Using Music and Sports to Improve Kids' Asthma

More consistent medication use, fewer ER visits result, studies find

Posted: March 16, 2009

By Alan Mozes
HealthDay Reporter

MONDAY, March 16 (HealthDay News) -- The singular appeal of music and sports can be successfully harnessed to deliver health information to young children and teens coping with asthma, while also encouraging them to stick more closely to the treatments prescribed for their condition, a pair of new studies suggests.

One study explored giving teens regular access to popular music, via digital music players, and mixing in audio messages about asthma authored by the teens themselves. The result: Kids exposed to the music-message combo were much more likely to take their medications.

And a second study found that the amount of time young children ended up seeking asthma treatment from either a doctor or a hospital emergency room dropped in the months after they participated in a day-long asthma education camp that had been coupled with basketball lessons.

"Ours was a very small proof-of-concept study, but the kids loved being in it -- which is very important -- and we've gotten really good results," said the lead author of the music study, Dr. Giselle S. Mosnaim, an assistant professor in the department of immunology/microbiology at Rush University Medical Center in Chicago.

"We improved asthma controller adherence to above the clinically important 70 percent mark, up from 39 percent before we began," Mosnaim noted. "And we maintained it above 70 percent for the entire study. So this is very exciting."

Mosnaim was expected to present the findings -- as were researchers from Allegheny General Hospital in Pittsburgh, who did the sports study -- at the annual meeting in Washington, D.C., this week of the American Academy of Allergy, Asthma & Immunology.

"If teens take their controllers every day, asthma is a controllable disease," Mosnaim said. Daily use of inhaled anti-inflammatory steroids can prevent the kind of inflammation that compromises breathing, even in the absence of active symptoms.

"The medication helps them avoid having shortness of breath, wheezing or nighttime awakenings, and helps them avoid having to go to the ER and the hospital," she said. "But, unfortunately, there are all sorts of reasons kids don't take their medication. Things as simple as, 'Oh, I forgot,' to the social stigma associated with taking them, such as the idea that if you have asthma, you can't play sports -- which is not true."

The sports study enrolled 21 boys and girls, 6 to 12 years old, in a one-day camp. All had asthma diagnoses and, during camp, all were exposed to comprehensive asthma information workshops as well as basketball skills training.

Although no change was observed in terms of the frequency with which the children used their oral steroid medications, follow-up surveys two and four months later revealed fewer physician visits and a trend toward decreased use of hospital emergency rooms.

In the music study, Mosnaim and her colleagues assembled a group of three boys and one girl, 12 to 18 years old and all from inner city, low-income, African-American families. All the youths had been diagnosed with moderate but persistent asthma and had a history of repeated ER visits for asthma treatment.

The kids were asked to form a makeshift musical group, tasked with devising beat-box and vocal percussion-driven asthma informational messages for their own consumption. The audio messages were then incorporated into a play-list of popular music tracks on iPod Shuffles, which would play the music and messages in no predictable or controllable order.

After eight weeks of routine listening to their iPods --coupled with twice daily phone calls to remind the youths to take their medications -- Mosnaim's team found that the group's general knowledge of asthma had improved, and their drug compliance had rocketed to more than 70 percent.

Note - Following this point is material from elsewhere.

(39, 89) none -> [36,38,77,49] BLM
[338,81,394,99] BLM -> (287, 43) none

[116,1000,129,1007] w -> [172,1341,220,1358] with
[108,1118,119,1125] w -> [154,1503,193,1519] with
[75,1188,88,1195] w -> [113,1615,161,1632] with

At 70 percent compliance and above, she said, clinical improvement is expected to take place.

"These were just regular kids with asthma and a history of hospitalization, and this program really made a difference for them," Mosnaim noted, adding that they are planning a larger and longer study along the same lines.

Dr. Jonathan Field, director of the allergy and asthma clinic at the New York University School of Medicine/Bellevue Medical Center in New York City, expressed enthusiasm for the findings.

Bill Bartmann 936479945 The

FYI...Plaxico Burress Begins Prison Sentence Today!

Not that I have anything against the guy but finally these athletes might start to get it....You CAN'T just do anything you want an get away with it. If I get caught with a gun, I would have to do time too.

Just my 2 cents.....

Bill Bartmann of AL @ Sep 22, 2009 13:20:33 PM

Giselle mosnaim

Giselle mosnaim is the best ever! I love her espically when she gives me hugs.